Which Trading Strategy is Right for Me?
Published May 4th, 2021
Each week we receive many emails from traders and investors asking which trading strategy is the right one for them.
That’s something we will never give you advice on.
We’re not licensed to do so, nor do we have the appropriate background information on you to help with that decision.
We solely provide General Advice, which means all the information we provide is furnished in general terms and not to you specifically.
However, there are certain considerations that you can take into account when choosing a strategy, and they don’t necessarily revolve solely around performance!
As a rule of thumb, the less experience you have, the simpler the strategy should be. So, what does simple look like?
- Longer-term in nature which means less involvement in the day to day fluctuations of the market and emotionally easier to handle.
- Lower trade frequency allows smaller capitalised traders to get involved without paying huge amounts of commission.
- Trades the local market which removes currency risks and other account complications.
- Can be executed using a basic brokerage account, such as SelfWealth
- Proven. With today’s technology, we’re able to go back historically and put the strategy to the test to better understand the journey, not only the returns but also the risks.
The ASX Momentum strategy provided within The Chartist would fit these criteria and is one that Trish and I use.
Time and Capital
Many of us lead busy lives – kids, careers and hobbies, so certain trading styles may not be appropriate.
If you have several young children that demand your attention, and also work long hours, then discretionary day trading is probably not something that will help your marriage (although we do offer systematic hands-off day trade strategies). It could be that in that situation, a longer-term weekly or monthly strategy provides you exposure to the market, but without the daily commitments.
Capital is also important. As mentioned above, short-term trading with minimal capital through an expensive broker is a very quick way to send your account into the red. I have spoken about this for years, indeed in this video presentation, I even had hair.
And in that video, I talk about diversification. More on that below, suffice to say, more capital allows better strategy diversification.
If you have experience, it could well be that adding some diversification to the mix will provide benefits. We’ve previously discussed the benefits of strategy diversification HERE.
Trish and I trade 8 portfolios, which may be overkill for most. However, small steps can certainly make a difference. Some ideas:
- Divide your capital into two. Trade half on one part of the market, like the large-cap ASX-100, and trade the other half on a different part of the market, such as small caps. The Weekend Trend Trader is a great strategy for tackling the small end of the market.
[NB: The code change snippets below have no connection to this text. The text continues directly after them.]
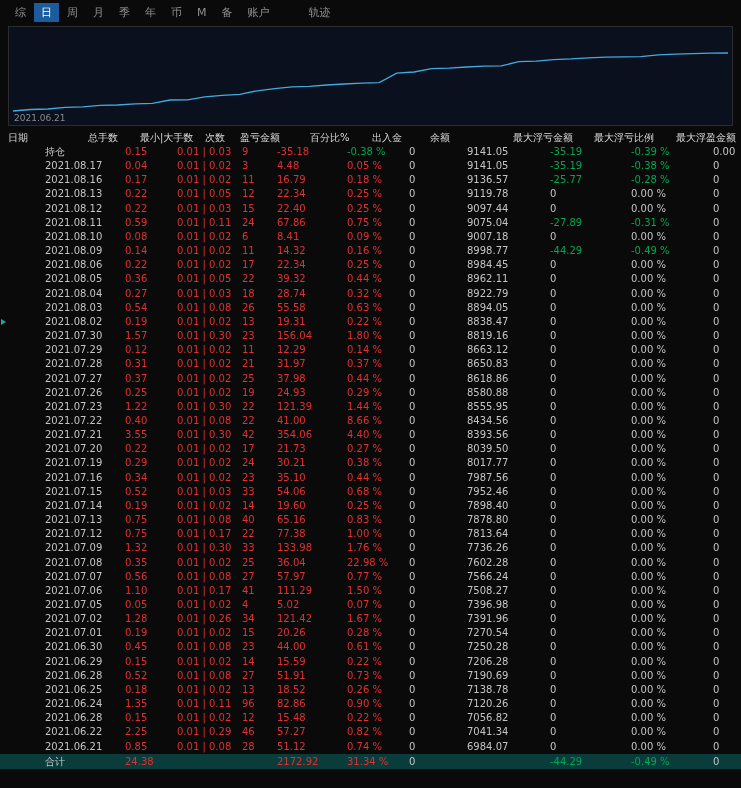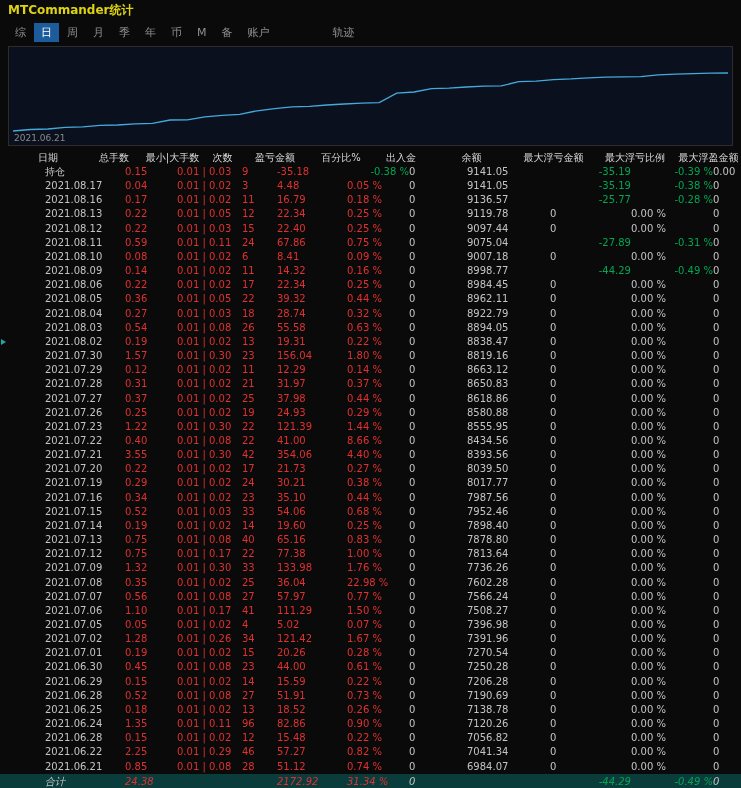--- a/index.html
+++ b/index.html
@@ -59,9 +59,6 @@
 
 <div class="window">
 
-  <div class="titlebar">
-    <span class="title">MTCommander统计</span>
-  </div>
 
   <div class="menubar" id="menubar">
       <span class="menu-item">综</span>

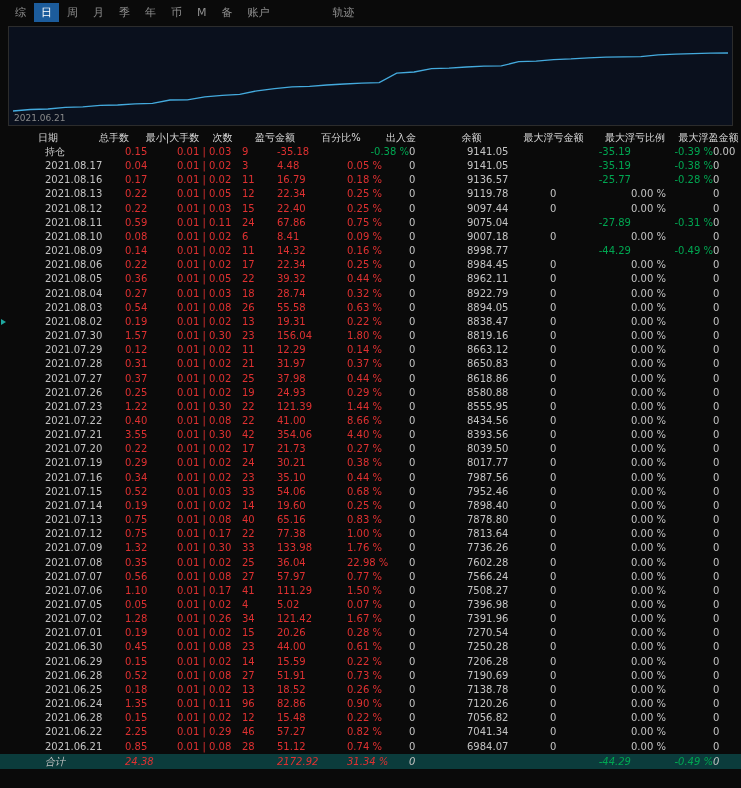--- a/index.html
+++ b/index.html
@@ -19,7 +19,7 @@
   }
   .menu-item { padding: 2px 7px; margin-right: 1px; cursor: default; }
   .menu-item.active { background: #1c5c9c; color: #ffffff; }
-  .menu-item.gapped { margin-left: 48px; }
+  .menu-item.gapped { margin-left: 24px; }
 
   .chart {
     position: relative; margin: 2px 8px 0;

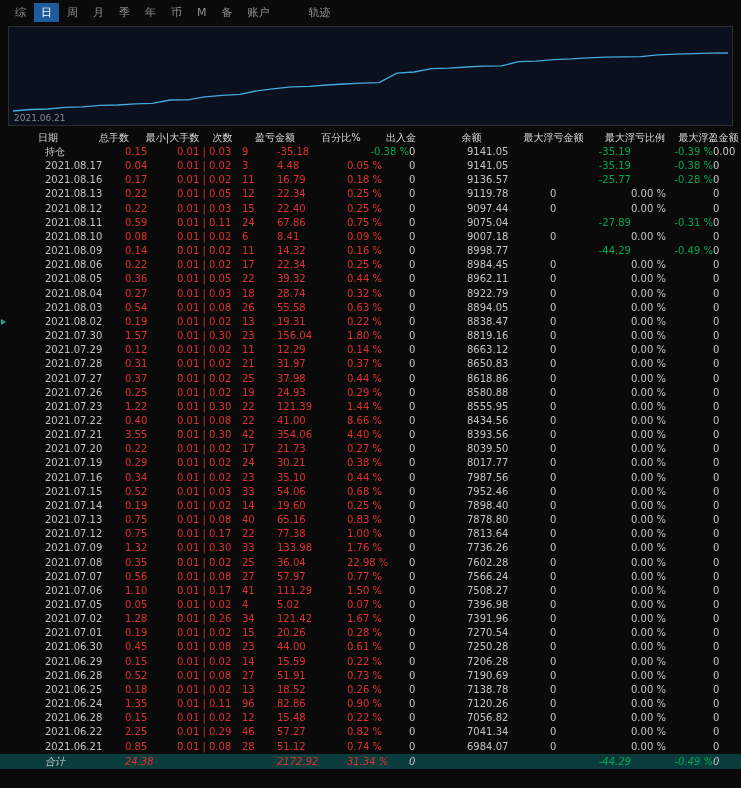--- a/index.html
+++ b/index.html
@@ -39,7 +39,7 @@
     padding-left: 8px;
     position: relative;
   }
-  .thead { height: 15px; line-height: 15px; color: #d8d8d8; text-align: center; }
+  .thead { height: 15px; line-height: 15px; color: #d8d8d8; }
   .row { height: 14.16px; line-height: 14.16px; padding-left: 45px; }
   .row.total { background: #0b3c3c; height: 15px; line-height: 15px; font-style: italic; }
   .cell { white-space: nowrap; overflow: hidden; }

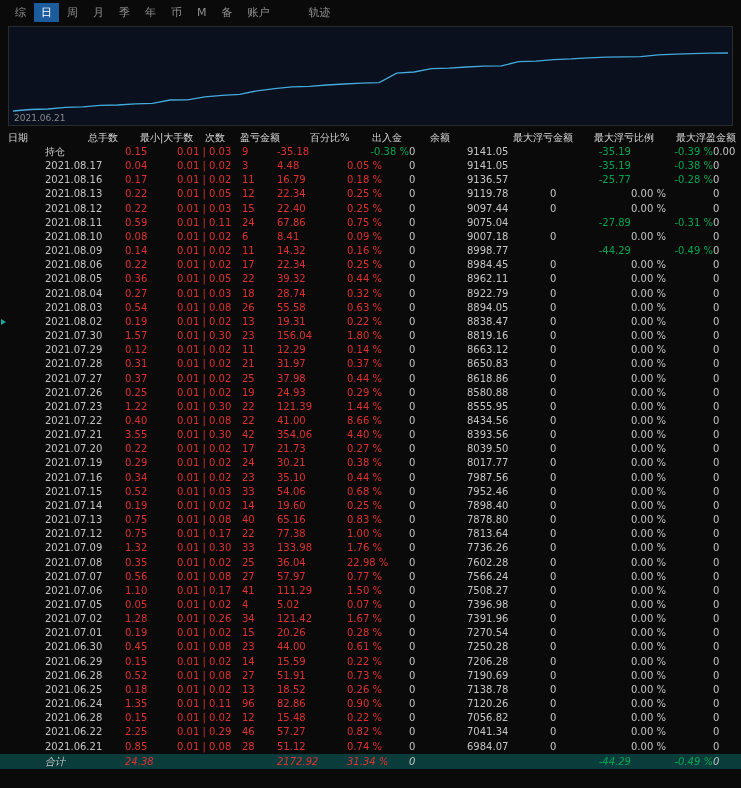--- a/index.html
+++ b/index.html
@@ -45,7 +45,7 @@
   .cell { white-space: nowrap; overflow: hidden; }
   .c-date  { color: #c4c4c4; }
   .c-red   { color: #df3131; }
-  .c-green { color: #00a651; text-align: right; }
+  .c-green { color: #00a651; }
   .c-white { color: #c4c4c4; }
   .marker {
     position: absolute; left: 1px; top: 4px; width: 0; height: 0;

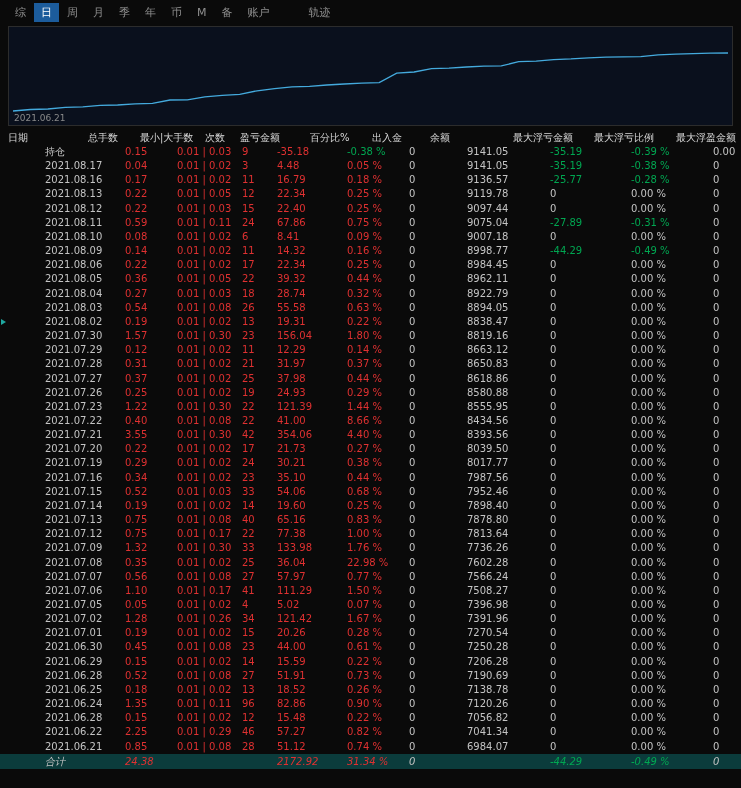--- a/index.html
+++ b/index.html
@@ -41,7 +41,7 @@
   }
   .thead { height: 15px; line-height: 15px; color: #d8d8d8; }
   .row { height: 14.16px; line-height: 14.16px; padding-left: 45px; }
-  .row.total { background: #0b3c3c; height: 15px; line-height: 15px; font-style: italic; }
+  .row.total { background: #0b3c3c; height: 15px; line-height: 15px; }
   .cell { white-space: nowrap; overflow: hidden; }
   .c-date  { color: #c4c4c4; }
   .c-red   { color: #df3131; }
- Divide your capital into two. Trade half on a longer-term strategy, and the other half on a shorter-term strategy. Be wary of trading shorter-term in Australia however; commissions and liquidity become important issues with higher-frequency trading. I do all my short-term trading in the US.
- Divide your capital into two. Trade half on the Australian market, and the other half in the US market.
Time In, Not Timing.
It’s commonly recognised by industry professionals that investment success comes from the long term application of a strategy. Rome wasn’t built in a day. Warren Buffett didn’t become the world’s greatest investor in 2-months, indeed all great investors have periods of underperformance at some stage.
Amateurs on the other hand tend to gyrate from one strategy to another based on very small periods of performance.
You don’t need the best strategy. You simply need a reasonably good strategy and apply it for the long term.
Same with market type. Crypto might be sexy. They may move fast and may provide speedy returns. But is that sustainable? I have no idea and quite frankly I don’t care. (I’m always asked, and the answer is “I don’t trade crypto currencies.”)
What I do care about is mitigating risk and compounding over the next 20+ years, same as I have done over the last 35-years.
Going It Alone or Getting Guidance
This could be a topic unto itself but I’ll briefly touch on a few thoughts.
I’m self-taught. I have never done a course nor subscribed to any trading service. That said, I have devoted my life to the markets and have had a burning passion for trading since I was 18. Even after 35-years at it, I still have an inquisitive mind and spend many hours each week researching.
If that’s you, then go for it.
There’s a lot of misinformation out there so testing any technique or method is paramount. Rely on hard-data evidence and not on hearsay.
If you’re looking for guidance, then you have two choices; a signal style service or educational service. In either case, for Australian traders anyway, both require the provider to be registered with the regulator and operate under an AFSL. This provides you with some protections with whom you’re dealing.
Pick up the phone and have a chat with the business owner. Get a feel of who they are and how they trade (if indeed they do).